The goal remains to build a next-word prediction model using a 600 MB English corpus in en_nlp.db, and deploy it via a Shiny app. We’ve completed a trigram model and now aim to explore its statistical properties to optimize the prediction algorithm.

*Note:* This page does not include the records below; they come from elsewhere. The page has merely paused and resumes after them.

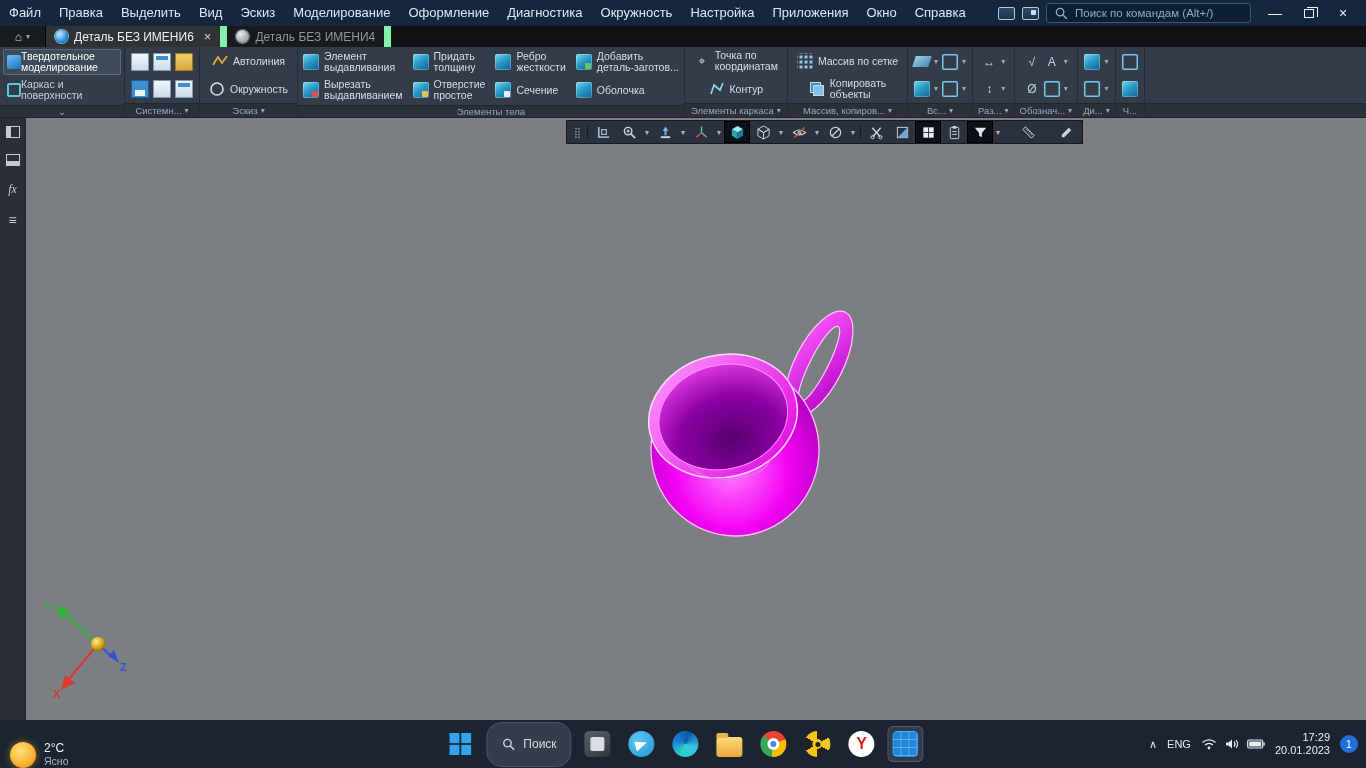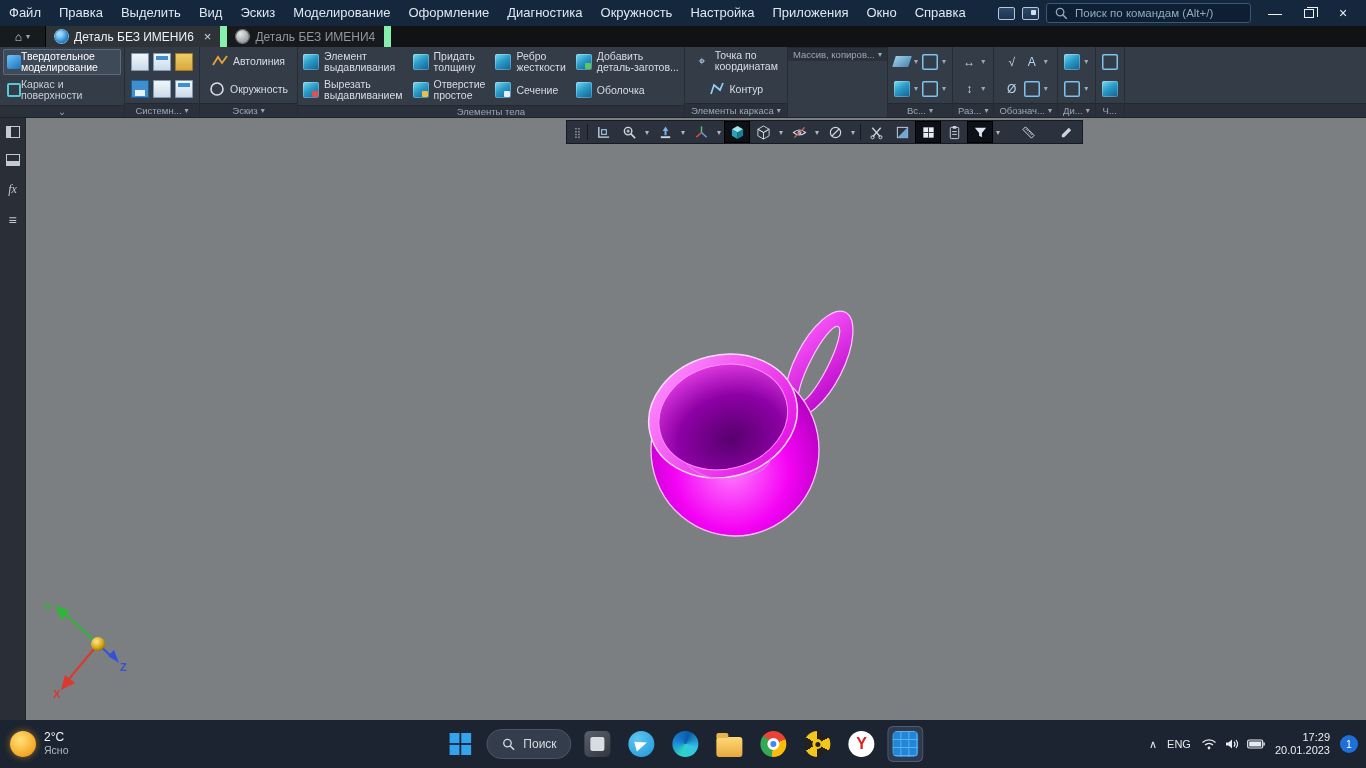"Массив по сетке" div.rg-content { html: none -> <div> <div> <span></span> <span>Массив по сетке</span> </div> <div> <span></span> <span> <span>Копировать</span> <span>объекты</span> </span> </div> </div> }
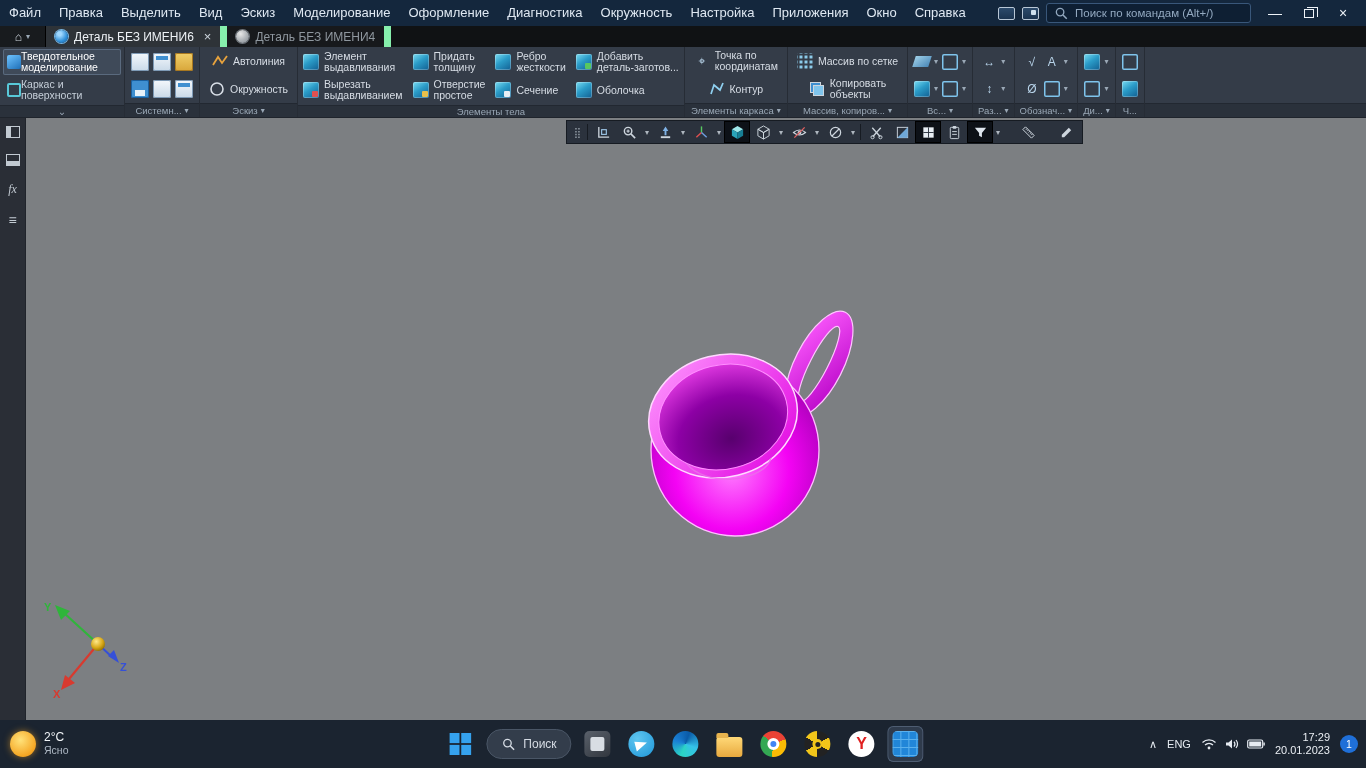"2°C" .tb-left { align-items: center -> flex-end }
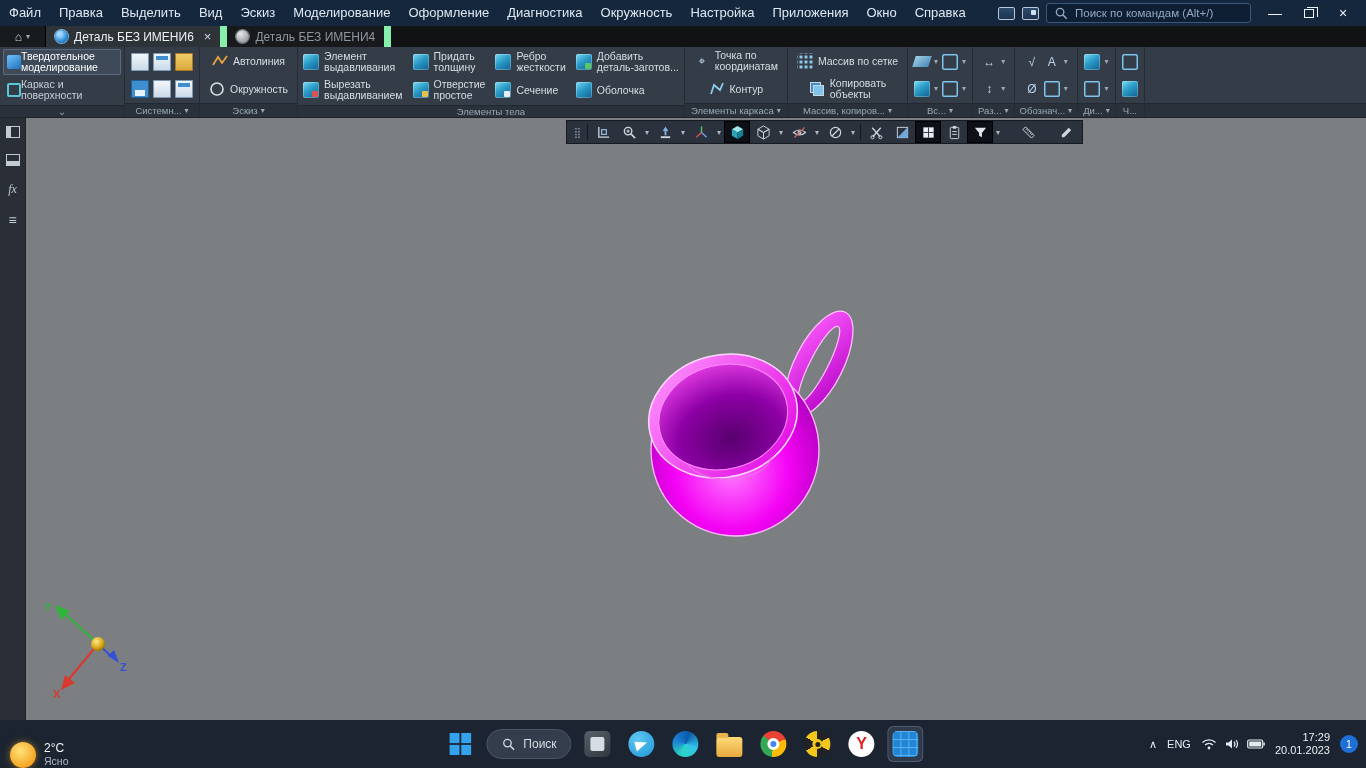"Поиск" .tb-search { height: 30px -> 45px }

4 SQLite databases were created. One for each language: english -
en_nlp.dbetc.
-- files table origanly had language but for size database was split into langages
CREATE TABLE files (
file_id INTEGER PRIMARY KEY AUTOINCREMENT,
file_name TEXT, -- full file path
file_size_mb REAL
)
-- text loaded into sentences tables
CREATE TABLE sentences (
sentence_id INTEGER PRIMARY KEY AUTOINCREMENT,
file_id INTEGER,
position INTEGER,
text_content TEXT,
word_count INTEGER,
FOREIGN KEY (file_id) REFERENCES files(file_id)
)
-- ngrams table
CREATE TABLE ngrams (
prefix TEXT,
next_word TEXT,
count INTEGER,
PRIMARY KEY (prefix, next_word)
)
To refine the model, we’ll analyze word and n-gram frequencies, dictionary coverage, foreign language influence, and coverage enhancement strategies. Below are the new questions, approaches, and proposed outputs.
library(RSQLite)
library(dplyr)
library(tokenizers)
library(ggplot2)
library(hunspell) # For foreign word detection
library(progress)
# Connect to database
conn <- dbConnect(SQLite(), "en_nlp.db")
sample_sentences <- function(conn, sample_size) {
query <- "
SELECT CAST(text_content AS TEXT) AS sentence
FROM sentences
WHERE sentence_id IN (
SELECT sentence_id
FROM sentences
ORDER BY RANDOM()
LIMIT ?
)"
data <- dbGetQuery(conn, query, params = list(sample_size))
data$sentence <- as.character(data$sentence)
data$sentence[is.na(data$sentence)] <- ""
data
}
# Sample 100,000 sentences
sample_size <- 100000
sampled_sentences <- sample_sentences(conn, sample_size)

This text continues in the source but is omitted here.